[TASK INSTRUCTIONS] Each record below needs to be reproduced precisely, though not its pictures.

GIVEN DATA below:

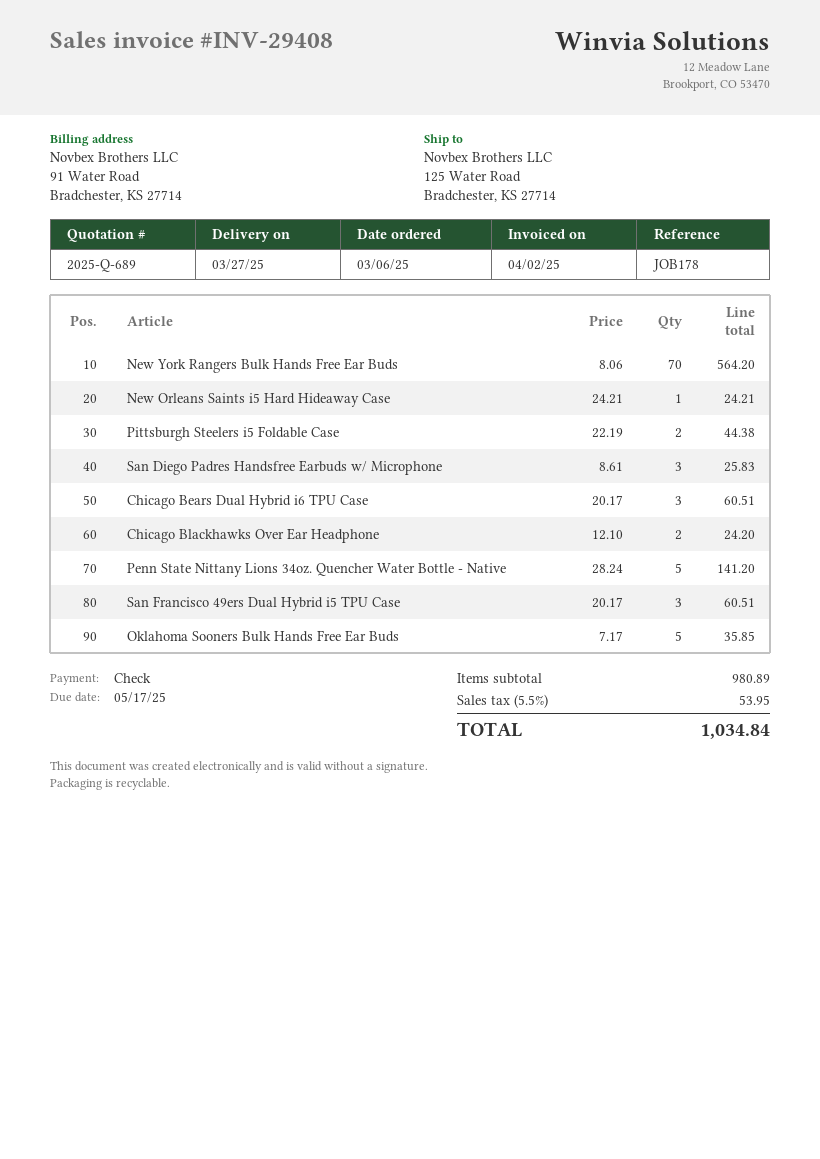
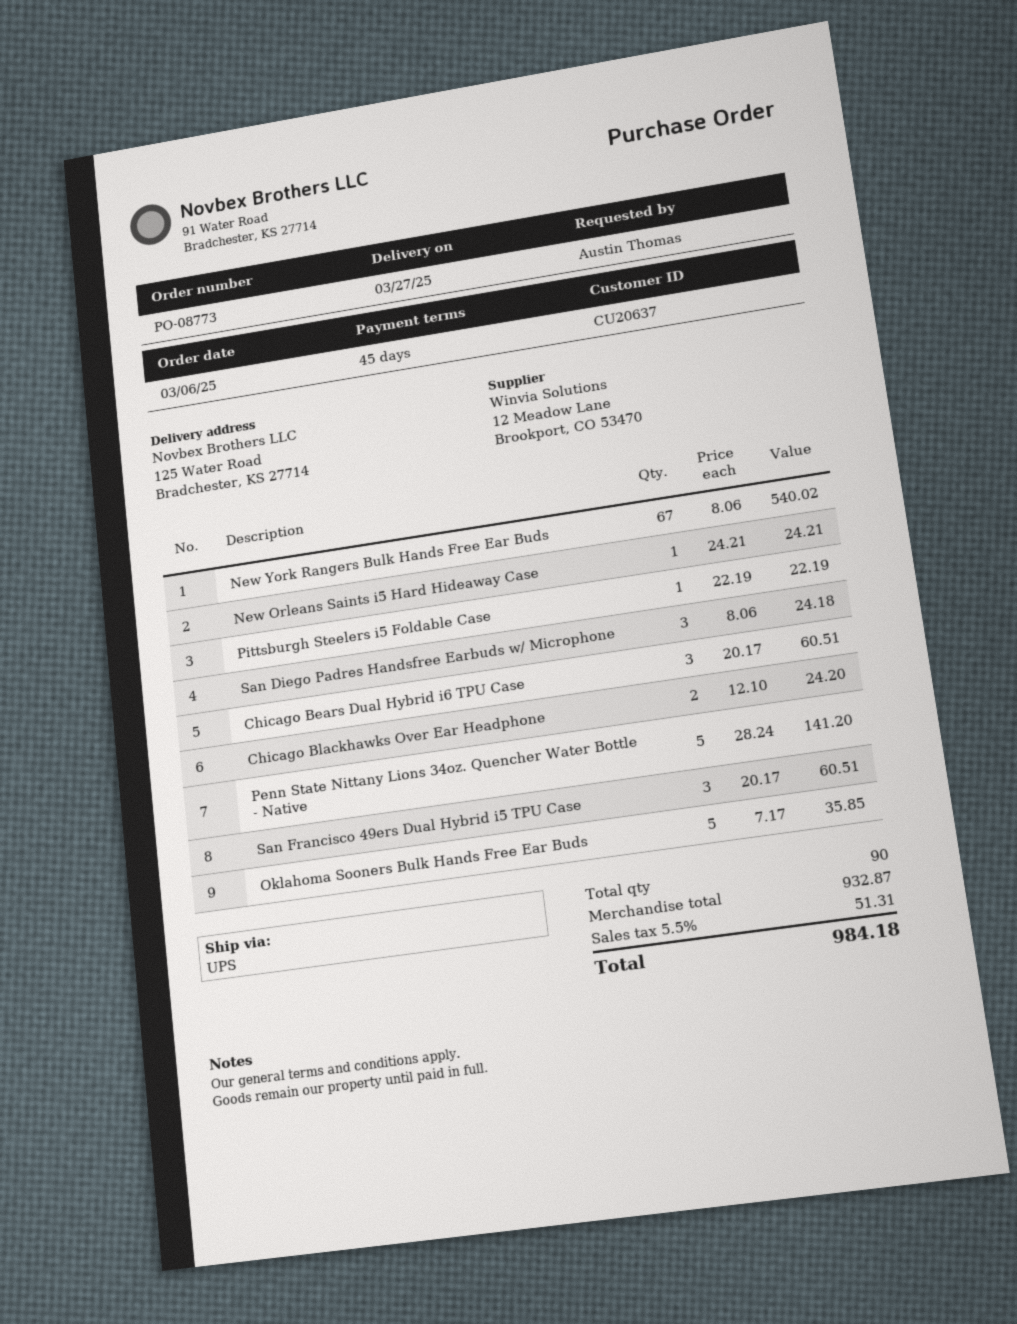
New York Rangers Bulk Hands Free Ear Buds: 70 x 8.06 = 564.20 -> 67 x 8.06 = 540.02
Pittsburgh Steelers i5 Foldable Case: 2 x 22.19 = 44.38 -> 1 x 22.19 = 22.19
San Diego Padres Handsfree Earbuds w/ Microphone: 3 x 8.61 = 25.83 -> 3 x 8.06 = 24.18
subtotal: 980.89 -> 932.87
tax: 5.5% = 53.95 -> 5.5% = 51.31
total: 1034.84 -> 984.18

End of GIVEN DATA.

[RESULT OF THE TASK]
New York Rangers Bulk Hands Free Ear Buds: 70 x 8.06 = 564.20 -> 67 x 8.06 = 540.02
Pittsburgh Steelers i5 Foldable Case: 2 x 22.19 = 44.38 -> 1 x 22.19 = 22.19
San Diego Padres Handsfree Earbuds w/ Microphone: 3 x 8.61 = 25.83 -> 3 x 8.06 = 24.18
subtotal: 980.89 -> 932.87
tax: 5.5% = 53.95 -> 5.5% = 51.31
total: 1034.84 -> 984.18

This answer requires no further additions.